Si le gouvernement reste sur sa ligne, viendra ensuite le service national universel obligatoire pour tous les jeunes, prévu sur deux fois quinze jours. Inscrit dans la constitution en juillet dernier, il doit se déployer progressivement à partir de 2019. État de préparation : inconnu. Risque de fronde des lycéens : élevé. Les agriculteurs, de leur côté, se mobilisent déjà contre une hausse de la taxe pour pollution diffuse. N’oublions pas les artistes : à compter de 2019, ils feront connaissance avec l’Urssaf, qui prend le relais de leurs caisses de sécurité sociale sur mesure (Agessa et Maison des artistes). L’intensification de la chasse aux arrêts de travail abusifs est également au programme. Les caisses d’assurance maladie ont des objectifs chiffrés confidentiels.
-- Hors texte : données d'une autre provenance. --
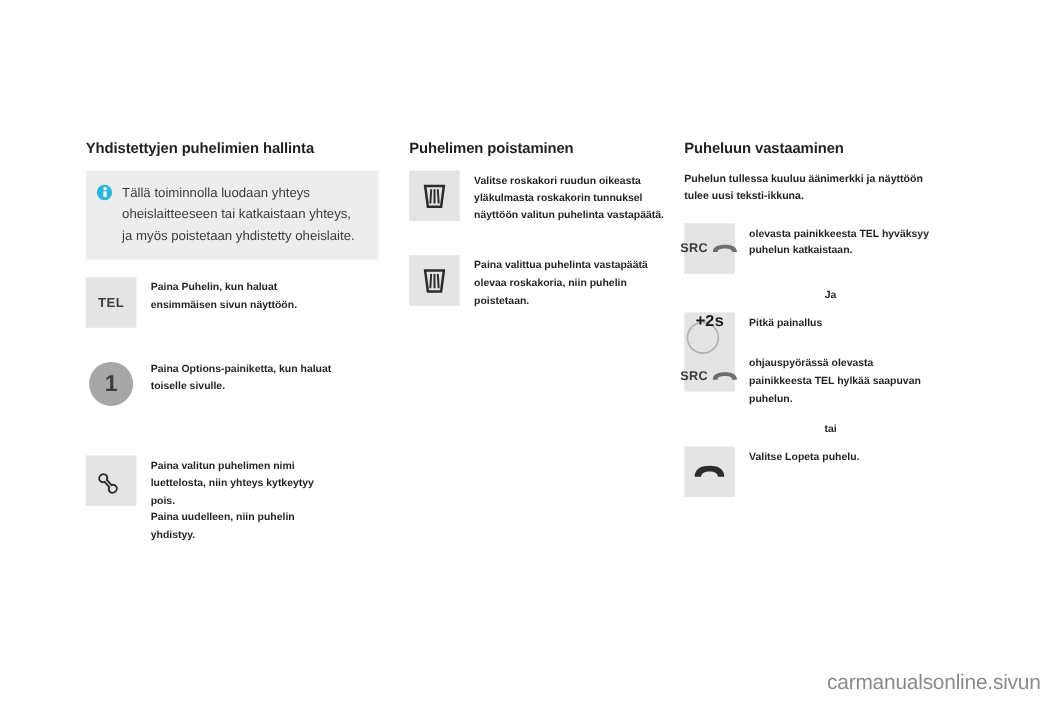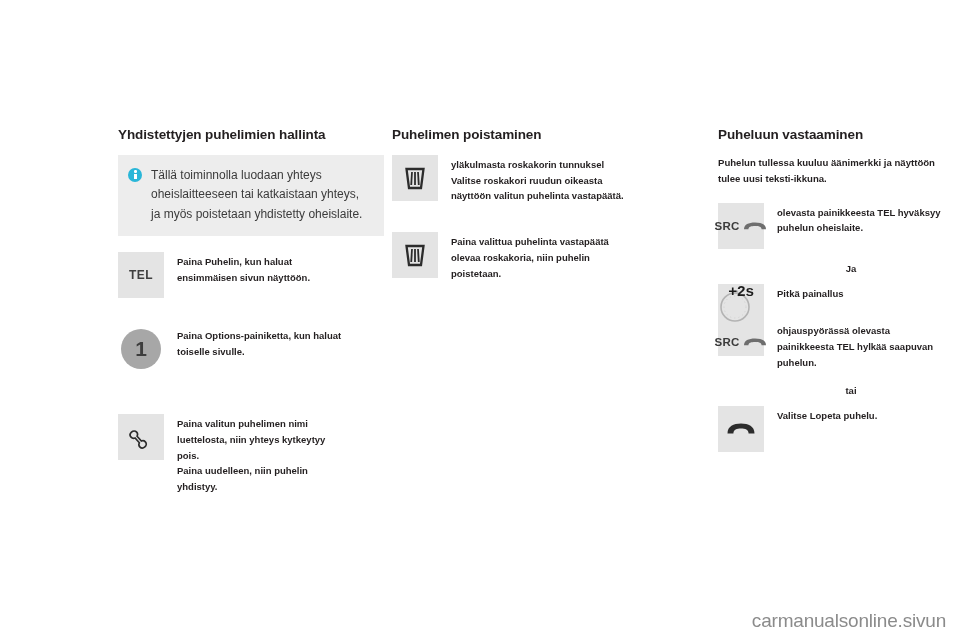--- a/index.html
+++ b/index.html
@@ -9,24 +9,24 @@
     font-family: "Liberation Sans", sans-serif;
     overflow: hidden;
   }
   .page {
     position: relative;
     width: 960px; height: 640px;
     background: #ffffff;
   }
 
   
-  .col { position: absolute; top: 128px; width: 266px; margin-left: 40px; }
+  .col { position: absolute; top: 128px; width: 266px; }
   .col-1 { left: 78px; }
-  .col-2 { left: 352px; }
-  .col-3 { left: 678px; }
+  .col-2 { left: 372px; }
+  .col-3 { left: 622px; }
 
   .col-title {
     font-size: 13.5px;
     font-weight: bold;
     color: #231f20;
     letter-spacing: -0.1px;
     margin-bottom: 12px;
     line-height: 1.1;
   }
 
@@ -251,22 +251,22 @@
     <div class="row">
       <div class="icon-cell">
         <svg width="24" height="26" viewBox="0 0 24 26" aria-hidden="true">
           <path d="M3.5 4 L20.5 4 L18 23 L6 23 Z" fill="none" stroke="#2c2c2c" stroke-width="2.3"></path>
           <path d="M9 7 L8.2 20" stroke="#2c2c2c" stroke-width="1.8"></path>
           <path d="M12 7 L12 20" stroke="#2c2c2c" stroke-width="1.8"></path>
           <path d="M15 7 L15.8 20" stroke="#2c2c2c" stroke-width="1.8"></path>
         </svg>
       </div>
       <div class="row-text">
+        <div>Valitse roskakori ruudun oikeasta</div>
         <div>yläkulmasta roskakorin tunnuksel</div>
-        <div>Valitse roskakori ruudun oikeasta</div>
         <div>näyttöön valitun puhelinta vastapäätä.</div>
       </div>
     </div>
 
     <div class="spacer-14"></div>
 
     <div class="row">
       <div class="icon-cell">
         <svg width="24" height="26" viewBox="0 0 24 26" aria-hidden="true">
           <path d="M3.5 4 L20.5 4 L18 23 L6 23 Z" fill="none" stroke="#2c2c2c" stroke-width="2.3"></path>
@@ -296,21 +296,21 @@
         <span class="src-box">
           <span class="src-text">SRC</span>
           <svg width="26" height="10" viewBox="0 0 26 10" aria-hidden="true">
             <path d="M2 8.2 C2 3.4 6.5 1.4 13 1.4 C19.5 1.4 24 3.4 24 8.2
                      L19.6 8.2 C19.6 5.6 16.8 4.9 13 4.9 C9.2 4.9 6.4 5.6 6.4 8.2 Z" fill="#6e6e6e"></path>
           </svg>
         </span>
       </div>
       <div class="row-text">
         <div>olevasta painikkeesta TEL hyväksyy</div>
-        <div>puhelun oheislaite.</div>
+        <div>puhelun katkaistaan.</div>
       </div>
     </div>
 
     <div class="conj">Ja</div>
 
     <div class="row">
       <div class="icon-stack">
         <div class="plus2s-wrap">
           <svg width="46" height="46" viewBox="0 0 46 46" style="position:absolute;left:0;top:0;" aria-hidden="true">
             <circle cx="26" cy="23" r="14" fill="none" stroke="#b3b3b3" stroke-width="1.6"></circle>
Elles vont multiplier les visites de contrôle à domicile et jouer le règlement (un arrêt doit être déclaré dans les 48 h, la personne en arrêt n’est pas censée sortir, etc.).
Aux prochaines vacances, les Français découvriront que le gouvernement a réformé la taxe de séjour. Jusqu’ici symbolique (quelques euros pour deux semaines en location), elle sera multipliée par cinq à dix à partir du 1er janvier 2019, pour renflouer les caisses des collectivités privées de taxe d’habitation. Arrivera enfin la réforme la plus ambitieuse du quinquennat, l’instauration d’un régime de retraite universel par points, où chaque euro cotisé donnerait droit à la même pension. Ce qui suppose des arbitrages sur les régimes spéciaux générant des dizaines de milliers de perdants. Une année à haut risque.